Applied behavior analysis is a type of treatment that can include such things as one-on-one therapy sessions and rewards to help correct children’s behavioral problems. Miriam Harmatz, a Florida Legal Services attorney who represented the children in the case against the agency, disputed that the treatment is experimental and said it is already covered in many private health-insurance plans.

By one estimate, including the treatment in the Medicaid program would cost $12.2 million a year though the agency said in the court document last month that the cost could be “significantly higher.”

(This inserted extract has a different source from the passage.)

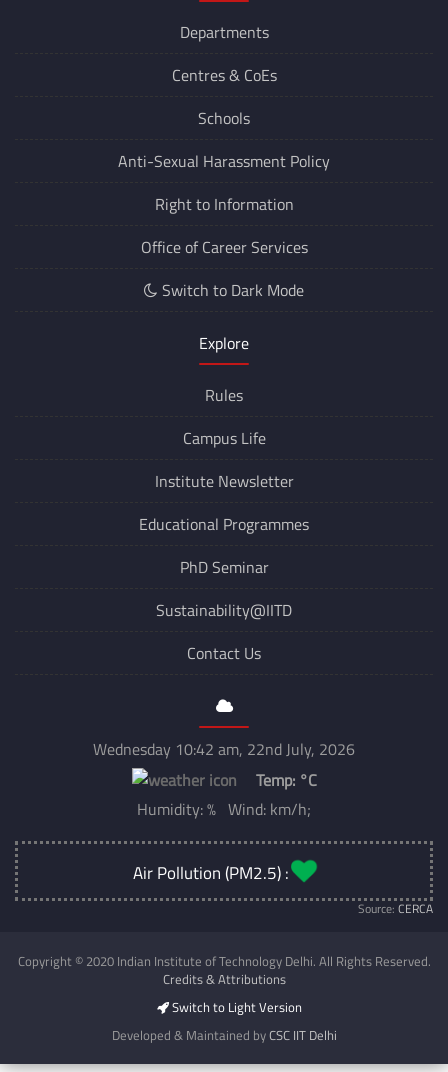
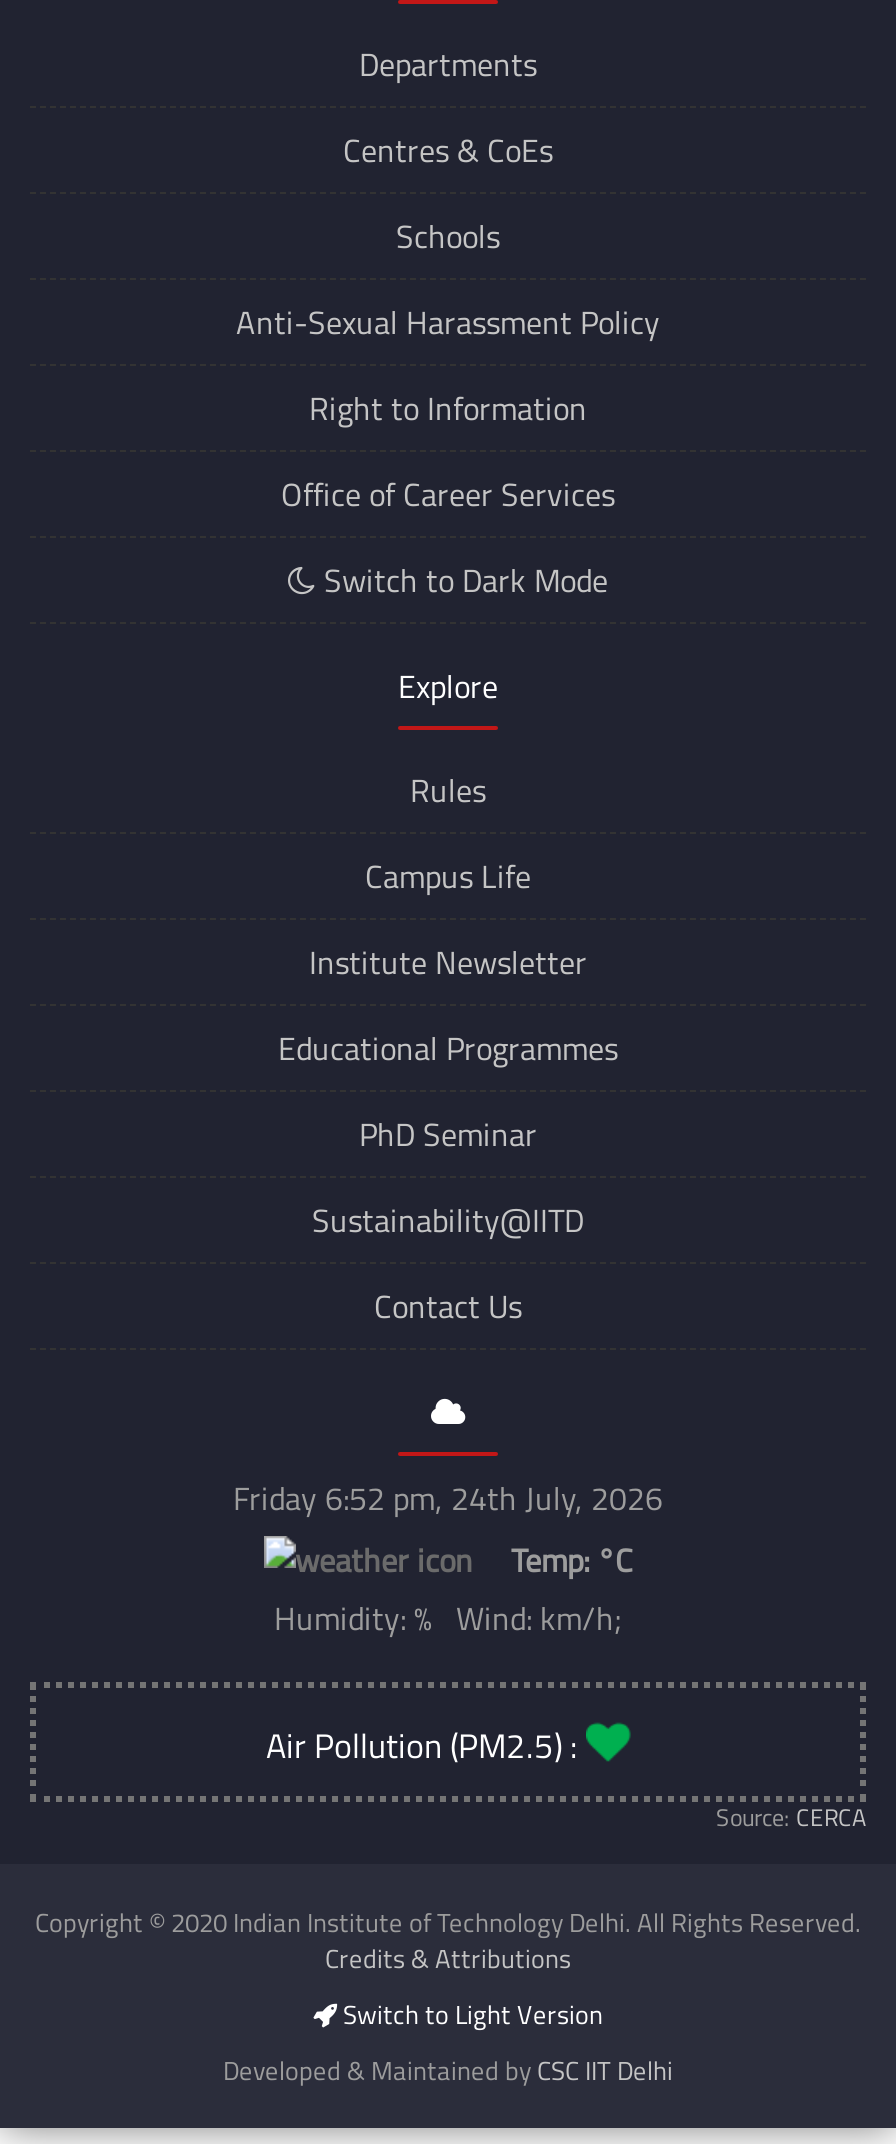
- Wednesday 10:42 am, 22nd July, 2026
+ Friday 6:52 pm, 24th July, 2026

Harmatz, however, said Thursday that providing the coverage would save money long term because it would help children go to school and later attain jobs. That could help prevent them from needing government assistance in the future.

In the case, the two sides have battled about studies and analyses that evaluated applied behavior analysis. The court document the agency filed before the trial said it is “abundantly clear that AHCA has not acted arbitrarily or capriciously” in deciding against covering the treatment.

Lenard flatly rejected that conclusion.

She pointed to a “plethora” of analyses and studies that shows the treatment is “an effective and significant treatment to prevent disability and restore developmental skills to children with autism and (autism spectrum disorder).”